[Opening Provided data section]

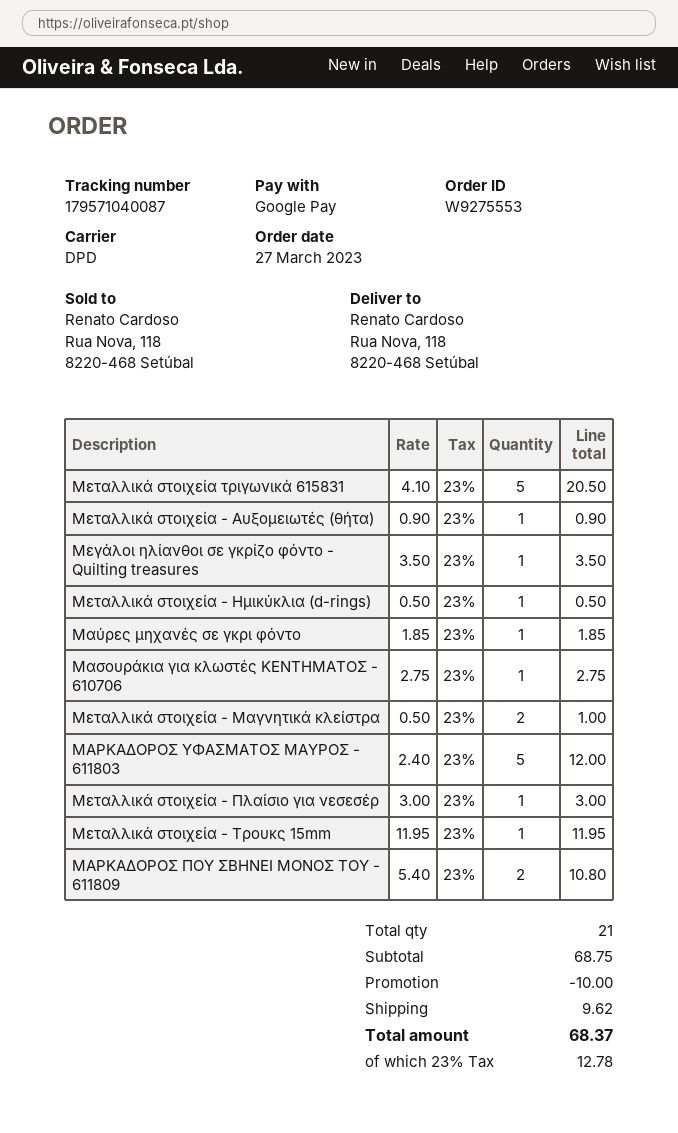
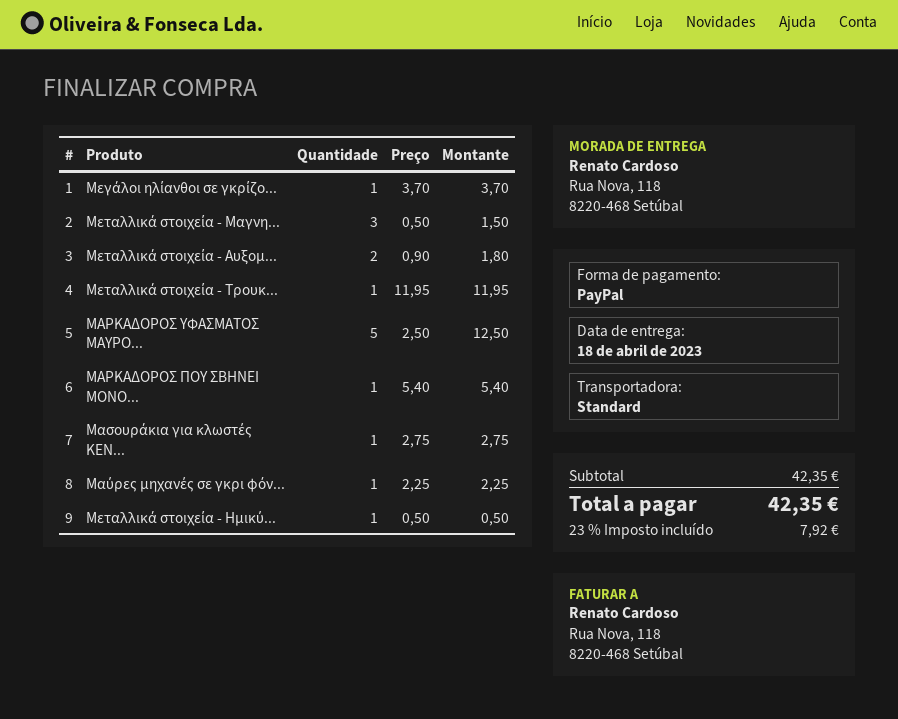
payment method: Google Pay -> PayPal
shipping method: DPD -> standard
Μεταλλικά στοιχεία τριγωνικά 615831: 5 x 4.10 = 20.50 -> none
Μεταλλικά στοιχεία - Αυξομειωτές (θήτα): 1 x 0.90 = 0.90 -> 2 x 0.90 = 1.80
Μεγάλοι ηλίανθοι σε γκρίζο φόντο - Quilting treasures: 1 x 3.50 = 3.50 -> 1 x 3.70 = 3.70
Μαύρες μηχανές σε γκρι φόντο: 1 x 1.85 = 1.85 -> 1 x 2.25 = 2.25
Μεταλλικά στοιχεία - Μαγνητικά κλείστρα: 2 x 0.50 = 1.00 -> 3 x 0.50 = 1.50
ΜΑΡΚΑΔΟΡΟΣ ΥΦΑΣΜΑΤΟΣ ΜΑΥΡΟΣ - 611803: 5 x 2.40 = 12.00 -> 5 x 2.50 = 12.50
Μεταλλικά στοιχεία - Πλαίσιο για νεσεσέρ: 1 x 3.00 = 3.00 -> none
ΜΑΡΚΑΔΟΡΟΣ ΠΟΥ ΣΒΗΝΕΙ ΜΟΝΟΣ ΤΟΥ - 611809: 2 x 5.40 = 10.80 -> 1 x 5.40 = 5.40
subtotal: 68.75 -> 42.35
discount: 10.00 -> none
shipping: 9.62 -> none
tax: 23% = 12.78 -> 23% = 7.92
total: 68.37 -> 42.35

[Closing Provided data section]

- Task details
Pull every line that holds the string "method" out of the records.

- Result of this exercise
payment method: Google Pay -> PayPal
shipping method: DPD -> standard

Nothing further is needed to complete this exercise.